Another of the feared illhveli (a.k.a. evil whales) of Iceland is the Skeljúngur, meaning Shell Whale.
There a fundamental difference between this a all the other illhveli: the skeljúngur is safe to eat, even tasty, hence this is most dangerous of the edible whales cruising the Northern Seas. Moreover, even if catalogued as evil, the Skeljúngur has helped humans on occasion. Notably, a young skeljúngur aided Hjalmper and Olvir in their battle against a vicious hrosshvalur (i.g., Horse Whale).
The Skeljúngur ragens from 20 to 45 m long. Whether it has teeth or baleen is unclear, but it's very fat and its flippers are short and funny looking. It also lacks dorsal fins, and its entire body is covered with shells that rattle as it swims. These shells make it itchy. In deep coastal waters, it will rub its head against rocks and the bottom to get some relief.
However, despite its portly appearance, it's a fast swimmer, diving vertically to reach the bottom quickly, and at times sleeping with its head to head sticking out of the sea while its tail points to the bottom.
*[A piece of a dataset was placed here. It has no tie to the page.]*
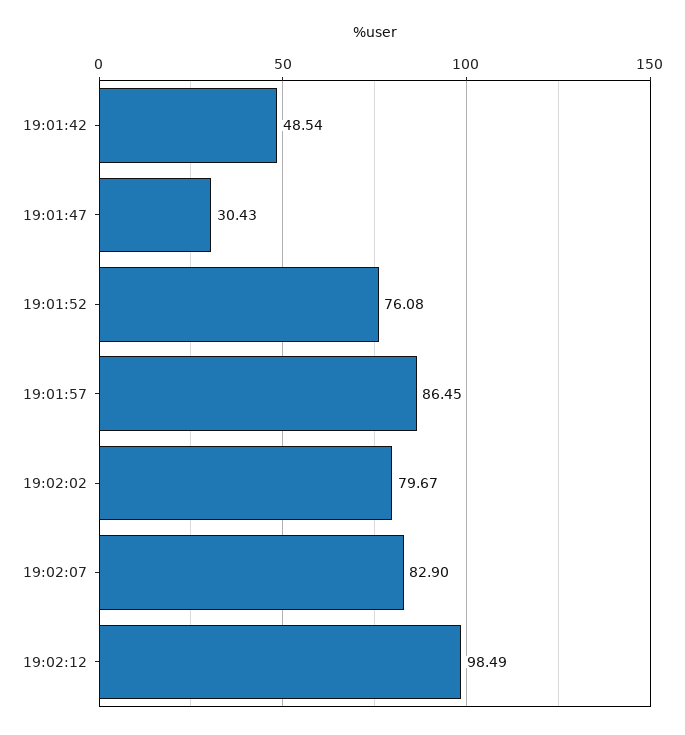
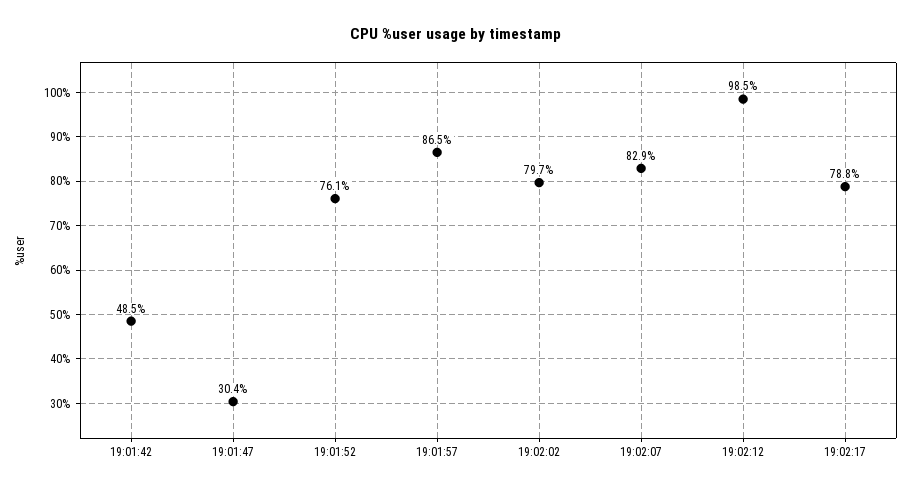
19:02:17: none -> 78.8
A shell-whale will stop in the path of an oncoming ship, moving to obstruct the vessel’s course if the captain tries to avoid it. Skilled sailors should change their course fast enough to evade it, as sailing right onto it causes the whale to throw the ship and kill all on board. When destroying boats, it likes to strike them with its fins and tails.
The Skeljúngur's armor makes them impervious to most attacks, hence they are quite fearless, playing dead to entice prey within range.
Witness recounted that off the coast of Grimsey, a skeljúngur was brought on board of the whaling ship Minerva after being harpooned and believed dead. The seemingly dead whale, however, came back to life fully recovered, thrashing to left and right to be free until the whole of the boat was turned to nothing.
Skeljúngurs hate the sound of iron being ground and filed, it reminds them of harpoons and pain. If one of these whales hears that loathed sound, it will go frantic and beach itself to get away from it. Its secondary name of Svarfhvalur (Iron Whale), is derived from this aversion.
-Davidsson, O. 1900. The Folk-lore of Icelandic Fishes. The Scottish Review, October, pp. 312-332.
-Hermansson, H. 1924. Jon Gudmundsson and his Natural History of Iceland. Islandica, Cornell University Library, Ithaca.